What is being asked – Transcribe the data underneath exactly. No images belong in your version.
Record extracts below:
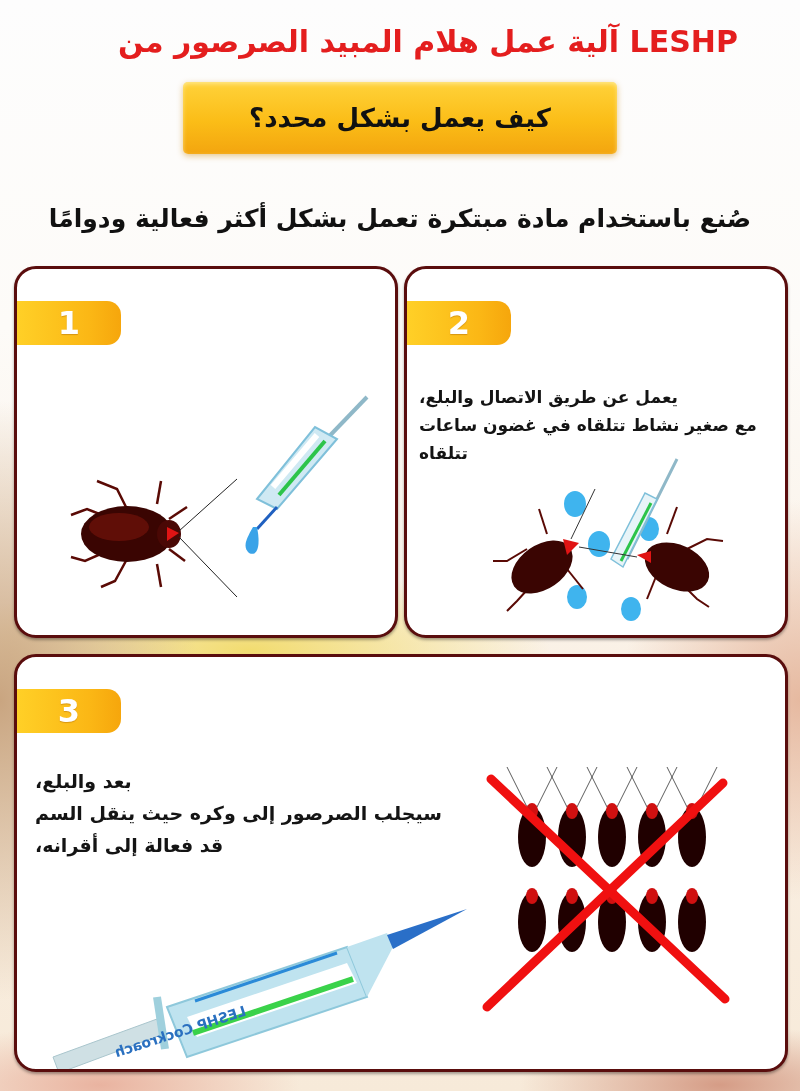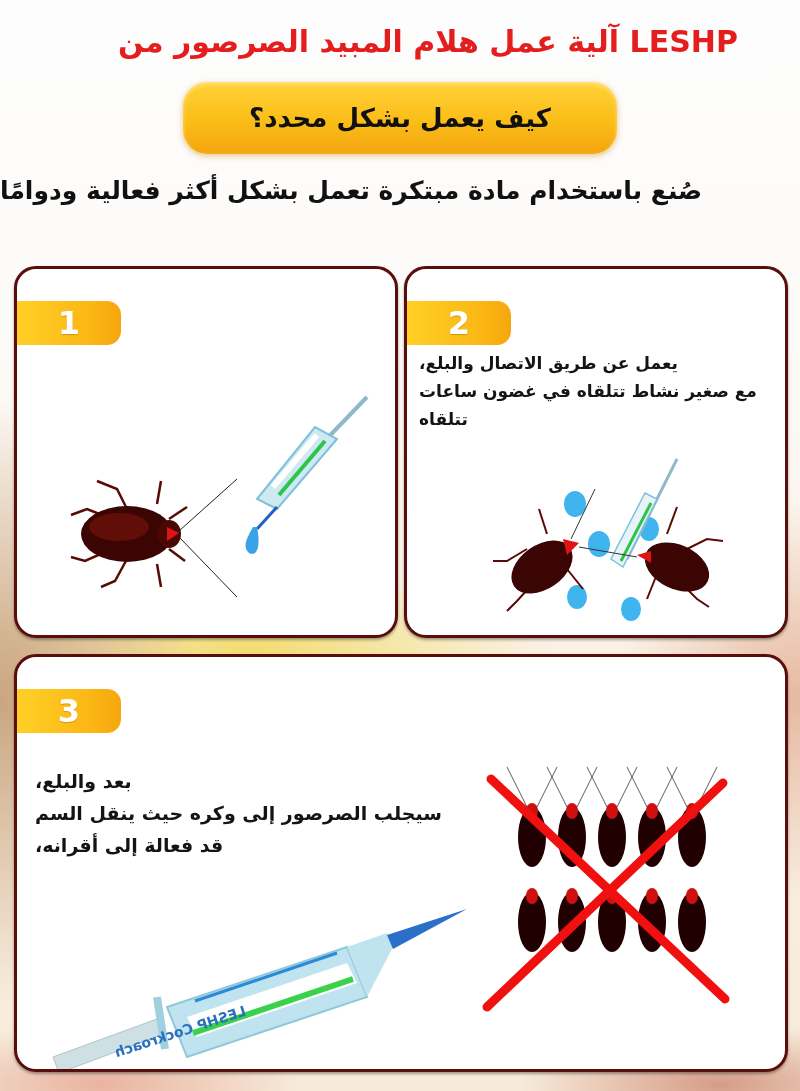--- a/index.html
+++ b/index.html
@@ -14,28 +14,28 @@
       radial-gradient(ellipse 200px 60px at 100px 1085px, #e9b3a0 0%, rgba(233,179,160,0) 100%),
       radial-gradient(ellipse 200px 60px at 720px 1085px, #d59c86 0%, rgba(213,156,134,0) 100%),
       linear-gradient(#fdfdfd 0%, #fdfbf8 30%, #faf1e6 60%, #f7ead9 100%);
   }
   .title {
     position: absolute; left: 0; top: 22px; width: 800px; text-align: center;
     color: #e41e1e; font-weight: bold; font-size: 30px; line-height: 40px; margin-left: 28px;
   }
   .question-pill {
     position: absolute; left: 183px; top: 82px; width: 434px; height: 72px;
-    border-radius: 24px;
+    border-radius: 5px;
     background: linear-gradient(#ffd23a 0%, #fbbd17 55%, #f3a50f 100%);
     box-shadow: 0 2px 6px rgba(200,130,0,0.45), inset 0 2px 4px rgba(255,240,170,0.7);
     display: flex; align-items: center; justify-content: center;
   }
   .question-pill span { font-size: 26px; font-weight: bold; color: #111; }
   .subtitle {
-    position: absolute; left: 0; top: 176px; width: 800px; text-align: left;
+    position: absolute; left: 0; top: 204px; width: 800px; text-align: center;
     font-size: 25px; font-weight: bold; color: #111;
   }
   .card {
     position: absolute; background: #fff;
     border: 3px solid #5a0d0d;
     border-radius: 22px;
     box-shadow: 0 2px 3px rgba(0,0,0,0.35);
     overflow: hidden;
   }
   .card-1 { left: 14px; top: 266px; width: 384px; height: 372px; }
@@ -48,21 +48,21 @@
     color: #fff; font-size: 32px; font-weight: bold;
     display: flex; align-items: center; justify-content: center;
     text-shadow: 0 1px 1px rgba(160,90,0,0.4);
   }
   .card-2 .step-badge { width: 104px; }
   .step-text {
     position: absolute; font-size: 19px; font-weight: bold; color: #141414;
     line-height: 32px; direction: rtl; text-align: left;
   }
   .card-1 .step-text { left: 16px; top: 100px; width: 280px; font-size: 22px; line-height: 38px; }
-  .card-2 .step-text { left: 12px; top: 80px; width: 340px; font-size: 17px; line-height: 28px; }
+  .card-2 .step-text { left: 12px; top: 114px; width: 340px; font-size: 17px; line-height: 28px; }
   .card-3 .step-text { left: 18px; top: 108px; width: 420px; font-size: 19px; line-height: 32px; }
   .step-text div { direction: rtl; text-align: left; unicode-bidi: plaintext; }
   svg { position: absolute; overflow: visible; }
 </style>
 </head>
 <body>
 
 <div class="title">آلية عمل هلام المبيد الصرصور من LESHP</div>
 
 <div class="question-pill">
End of Record extracts.
Task solution –
--- a/index.html
+++ b/index.html
@@ -14,28 +14,28 @@
       radial-gradient(ellipse 200px 60px at 100px 1085px, #e9b3a0 0%, rgba(233,179,160,0) 100%),
       radial-gradient(ellipse 200px 60px at 720px 1085px, #d59c86 0%, rgba(213,156,134,0) 100%),
       linear-gradient(#fdfdfd 0%, #fdfbf8 30%, #faf1e6 60%, #f7ead9 100%);
   }
   .title {
     position: absolute; left: 0; top: 22px; width: 800px; text-align: center;
     color: #e41e1e; font-weight: bold; font-size: 30px; line-height: 40px; margin-left: 28px;
   }
   .question-pill {
     position: absolute; left: 183px; top: 82px; width: 434px; height: 72px;
-    border-radius: 24px;
+    border-radius: 5px;
     background: linear-gradient(#ffd23a 0%, #fbbd17 55%, #f3a50f 100%);
     box-shadow: 0 2px 6px rgba(200,130,0,0.45), inset 0 2px 4px rgba(255,240,170,0.7);
     display: flex; align-items: center; justify-content: center;
   }
   .question-pill span { font-size: 26px; font-weight: bold; color: #111; }
   .subtitle {
-    position: absolute; left: 0; top: 176px; width: 800px; text-align: left;
+    position: absolute; left: 0; top: 204px; width: 800px; text-align: center;
     font-size: 25px; font-weight: bold; color: #111;
   }
   .card {
     position: absolute; background: #fff;
     border: 3px solid #5a0d0d;
     border-radius: 22px;
     box-shadow: 0 2px 3px rgba(0,0,0,0.35);
     overflow: hidden;
   }
   .card-1 { left: 14px; top: 266px; width: 384px; height: 372px; }
@@ -48,21 +48,21 @@
     color: #fff; font-size: 32px; font-weight: bold;
     display: flex; align-items: center; justify-content: center;
     text-shadow: 0 1px 1px rgba(160,90,0,0.4);
   }
   .card-2 .step-badge { width: 104px; }
   .step-text {
     position: absolute; font-size: 19px; font-weight: bold; color: #141414;
     line-height: 32px; direction: rtl; text-align: left;
   }
   .card-1 .step-text { left: 16px; top: 100px; width: 280px; font-size: 22px; line-height: 38px; }
-  .card-2 .step-text { left: 12px; top: 80px; width: 340px; font-size: 17px; line-height: 28px; }
+  .card-2 .step-text { left: 12px; top: 114px; width: 340px; font-size: 17px; line-height: 28px; }
   .card-3 .step-text { left: 18px; top: 108px; width: 420px; font-size: 19px; line-height: 32px; }
   .step-text div { direction: rtl; text-align: left; unicode-bidi: plaintext; }
   svg { position: absolute; overflow: visible; }
 </style>
 </head>
 <body>
 
 <div class="title">آلية عمل هلام المبيد الصرصور من LESHP</div>
 
 <div class="question-pill">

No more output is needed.